*Task to complete:* Return every entry exactly, except for any pictures.

§ §

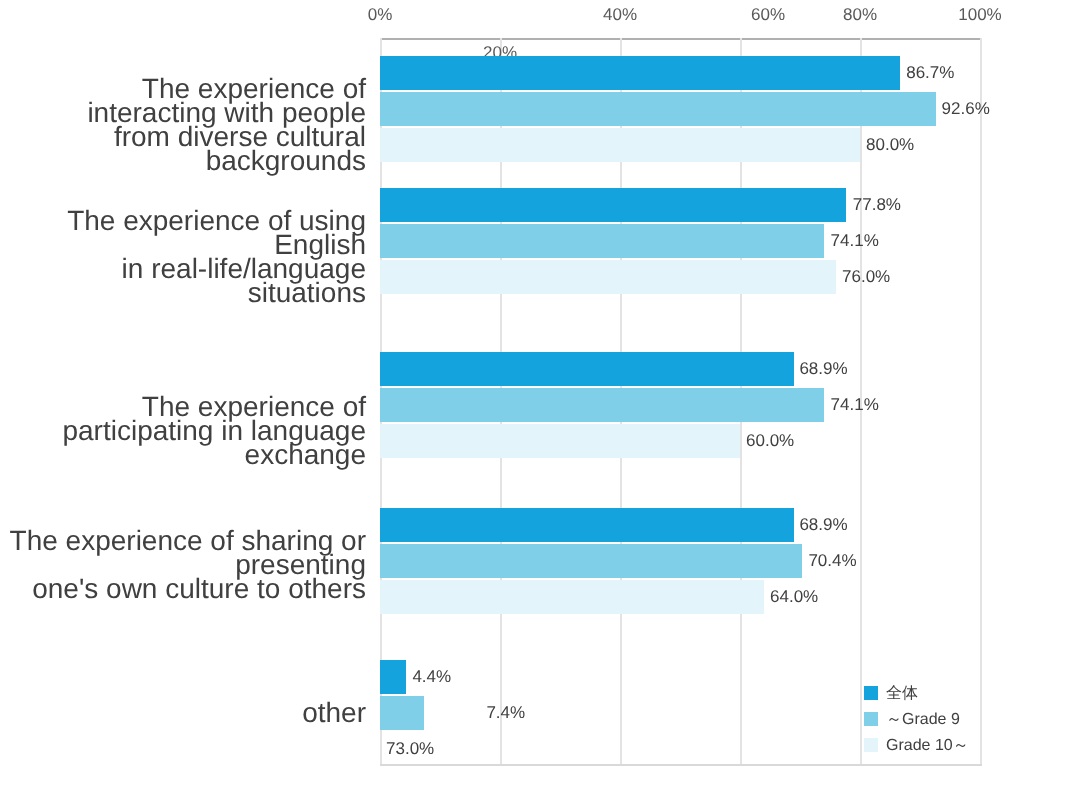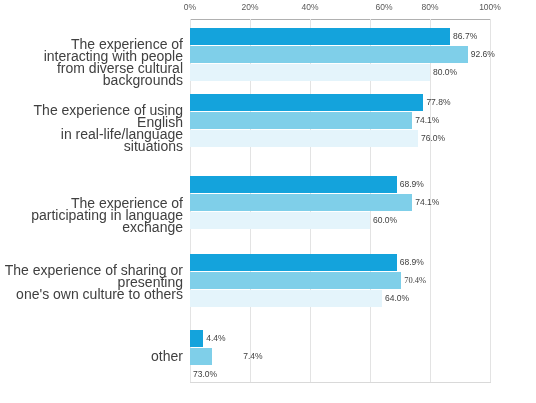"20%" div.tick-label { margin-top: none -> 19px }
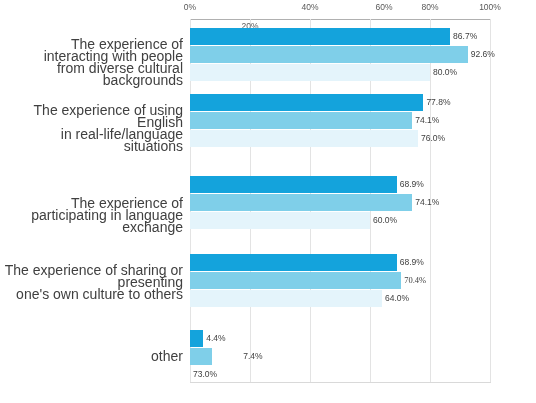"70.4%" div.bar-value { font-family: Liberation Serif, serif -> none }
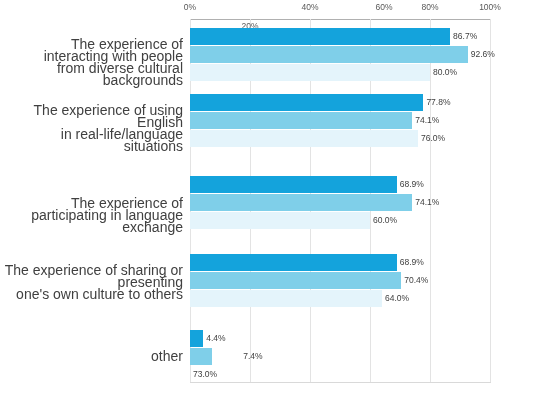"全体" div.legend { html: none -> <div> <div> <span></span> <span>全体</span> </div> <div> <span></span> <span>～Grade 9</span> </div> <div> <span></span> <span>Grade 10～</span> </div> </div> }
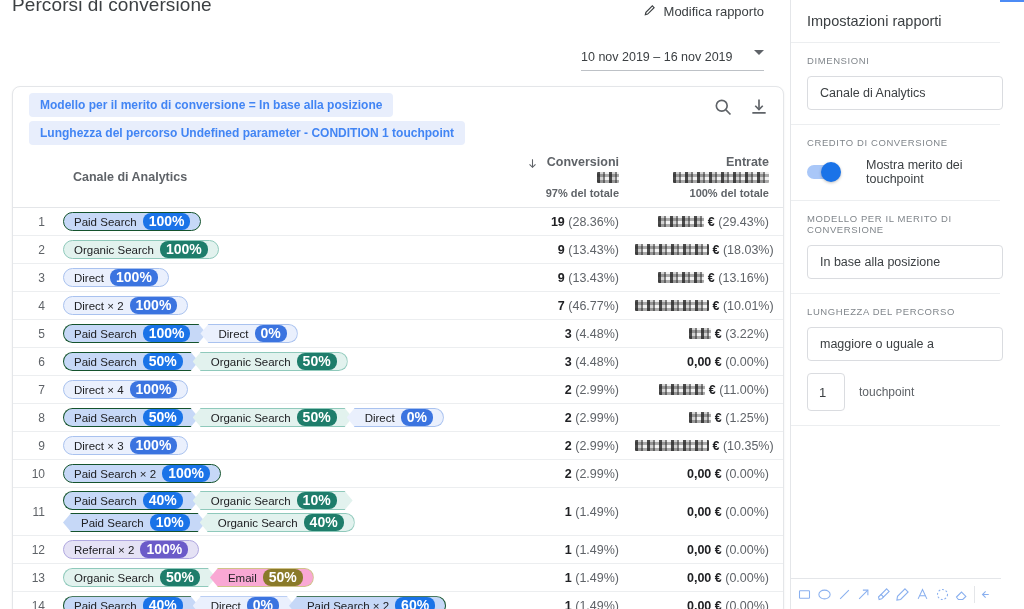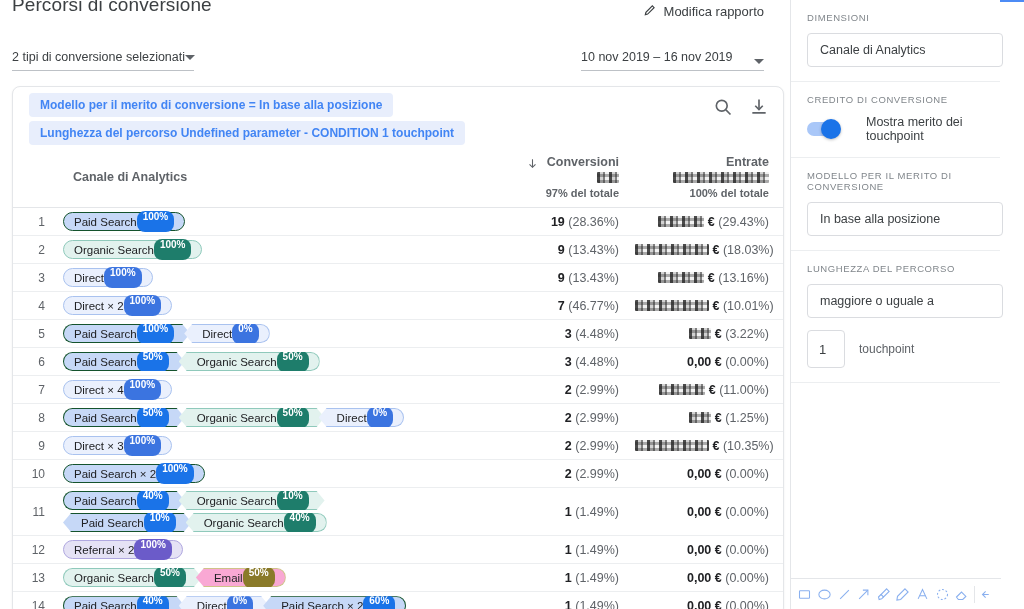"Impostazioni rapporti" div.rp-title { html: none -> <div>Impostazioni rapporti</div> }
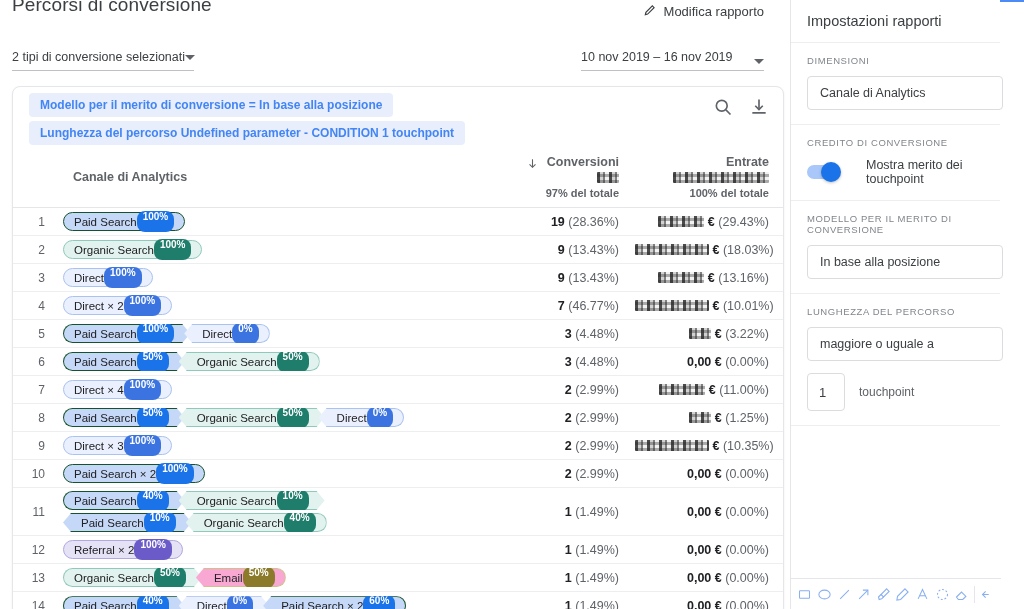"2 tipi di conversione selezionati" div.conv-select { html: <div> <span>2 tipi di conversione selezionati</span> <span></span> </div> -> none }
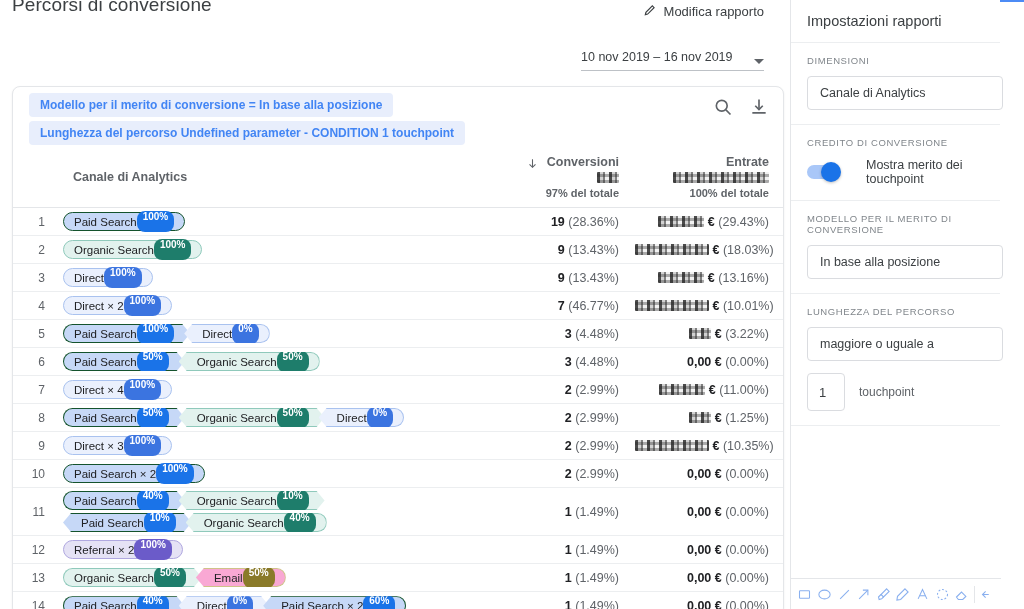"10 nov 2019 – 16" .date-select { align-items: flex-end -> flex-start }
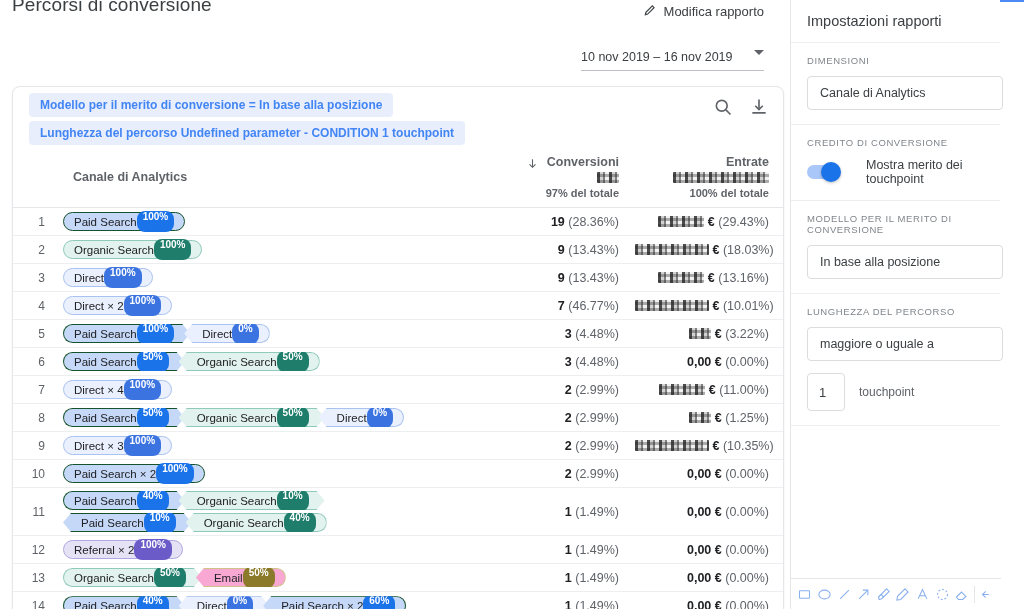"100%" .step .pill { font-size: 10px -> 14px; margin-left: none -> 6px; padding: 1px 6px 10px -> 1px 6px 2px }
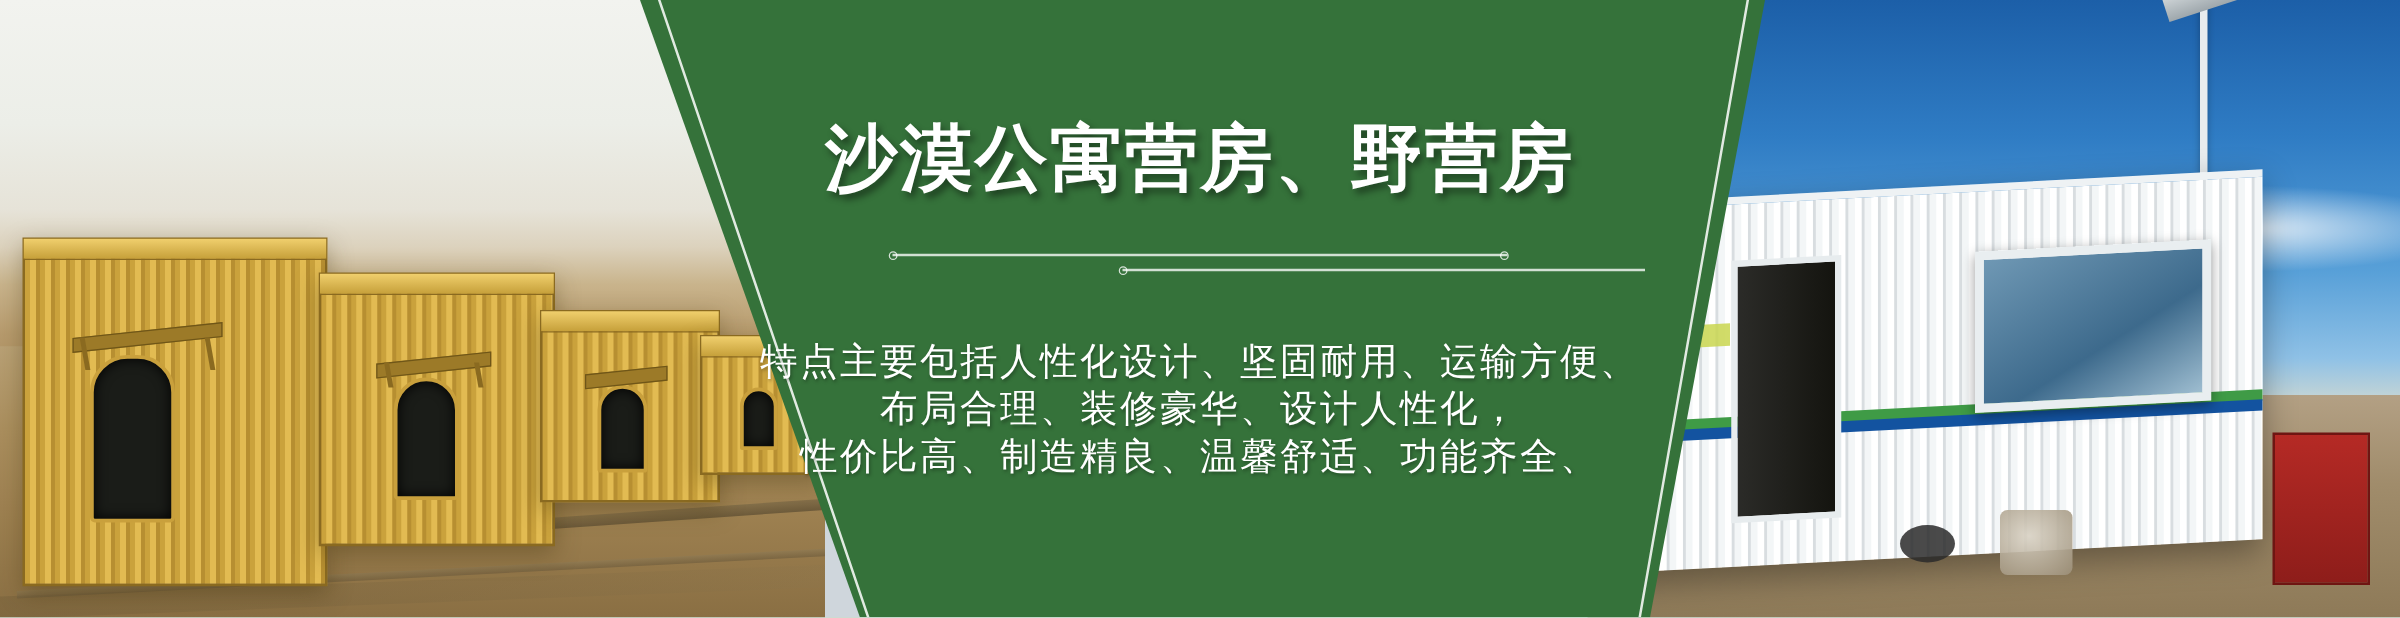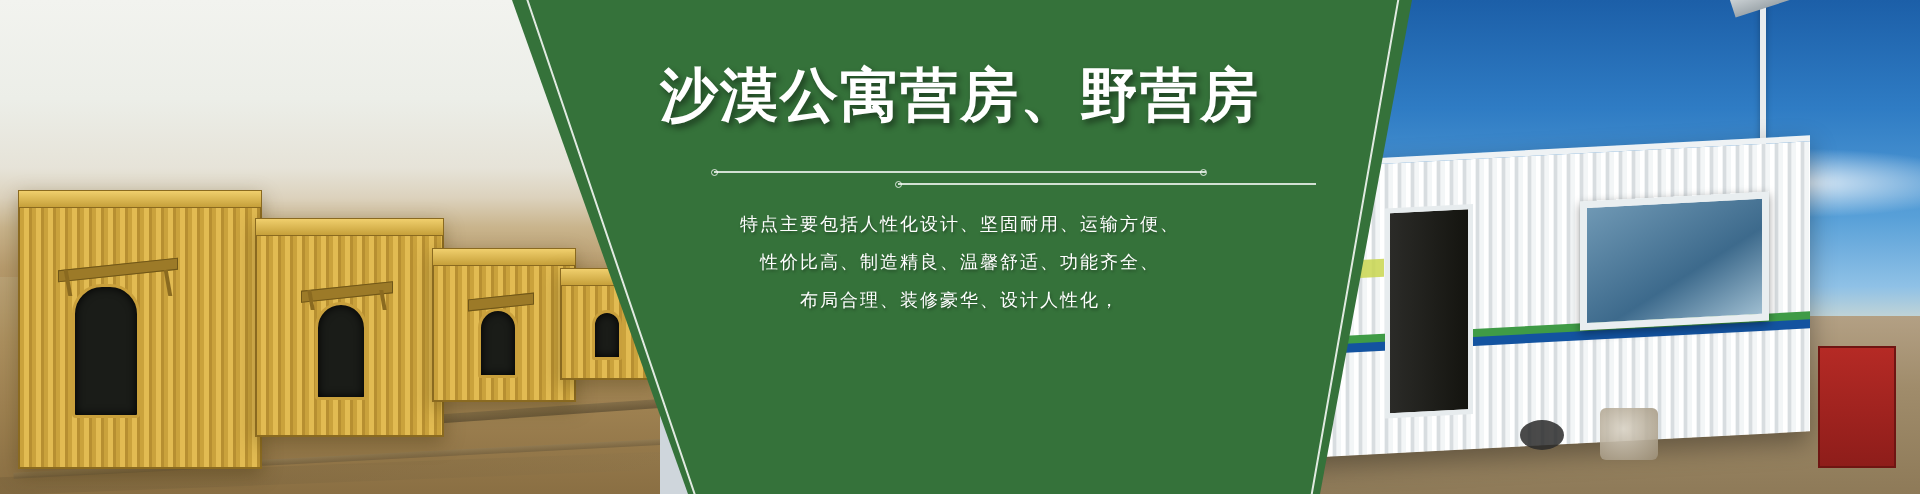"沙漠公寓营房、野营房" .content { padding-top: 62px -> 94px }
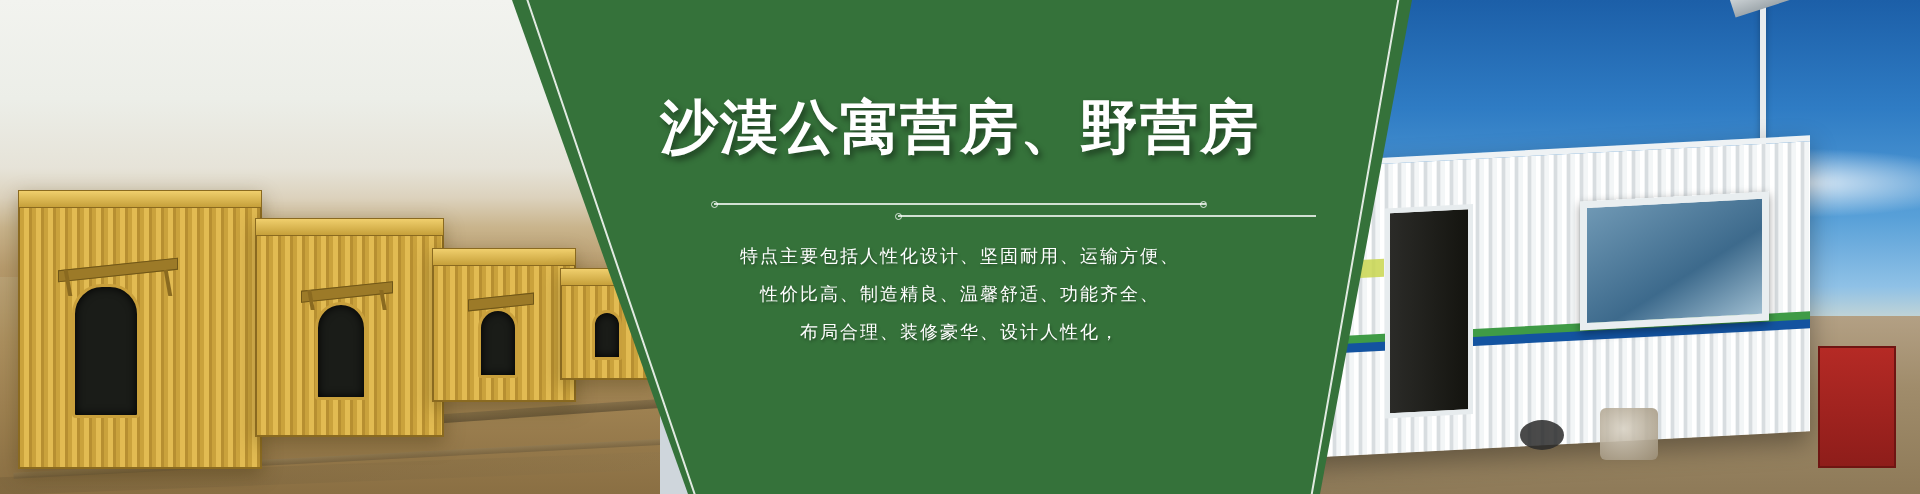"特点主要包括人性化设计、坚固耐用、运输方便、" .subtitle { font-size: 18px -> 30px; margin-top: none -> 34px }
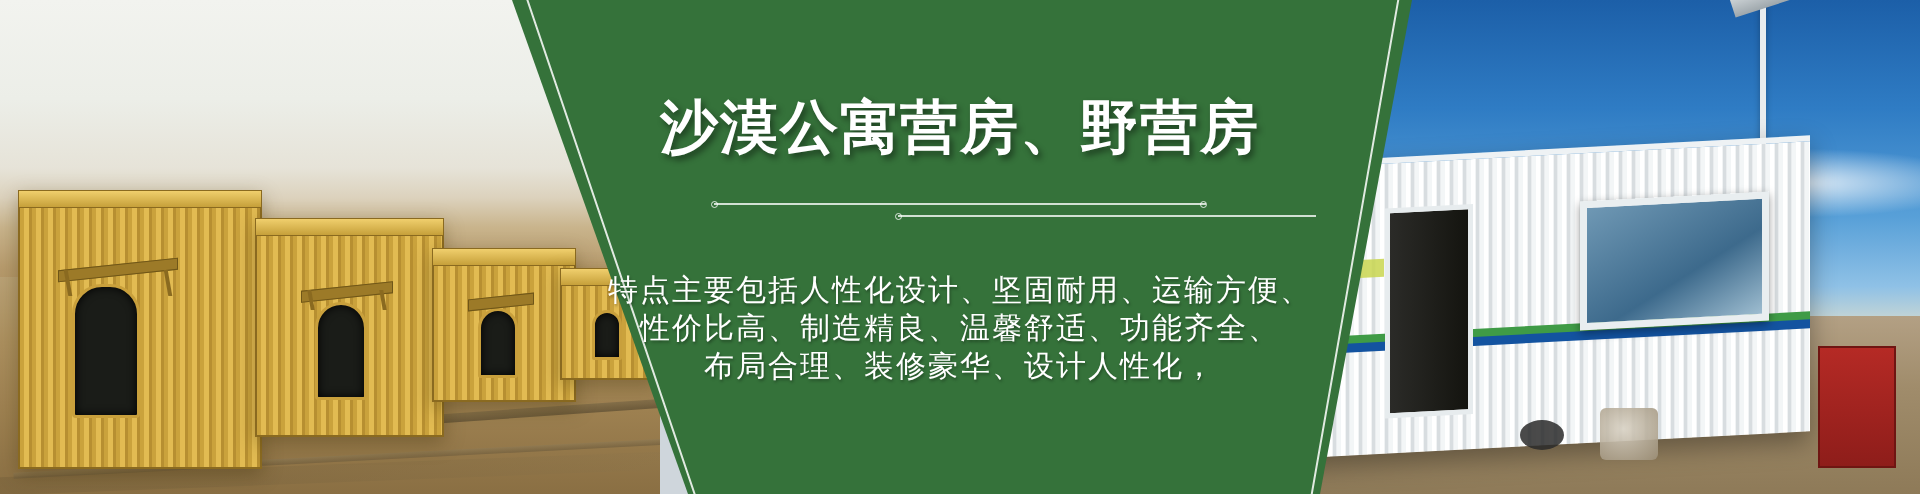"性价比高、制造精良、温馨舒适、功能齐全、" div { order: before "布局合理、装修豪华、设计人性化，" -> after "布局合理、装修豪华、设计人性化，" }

§ §

*Response to this task:*
"20%" div.tick-label { margin-top: none -> 19px }
"70.4%" div.bar-value { font-family: Liberation Serif, serif -> none }
"全体" div.legend { html: none -> <div> <div> <span></span> <span>全体</span> </div> <div> <span></span> <span>～Grade 9</span> </div> <div> <span></span> <span>Grade 10～</span> </div> </div> }
"Impostazioni rapporti" div.rp-title { html: none -> <div>Impostazioni rapporti</div> }
"2 tipi di conversione selezionati" div.conv-select { html: <div> <span>2 tipi di conversione selezionati</span> <span></span> </div> -> none }
"10 nov 2019 – 16" .date-select { align-items: flex-end -> flex-start }
"100%" .step .pill { font-size: 10px -> 14px; margin-left: none -> 6px; padding: 1px 6px 10px -> 1px 6px 2px }
"沙漠公寓营房、野营房" .content { padding-top: 62px -> 94px }
"特点主要包括人性化设计、坚固耐用、运输方便、" .subtitle { font-size: 18px -> 30px; margin-top: none -> 34px }
"性价比高、制造精良、温馨舒适、功能齐全、" div { order: before "布局合理、装修豪华、设计人性化，" -> after "布局合理、装修豪华、设计人性化，" }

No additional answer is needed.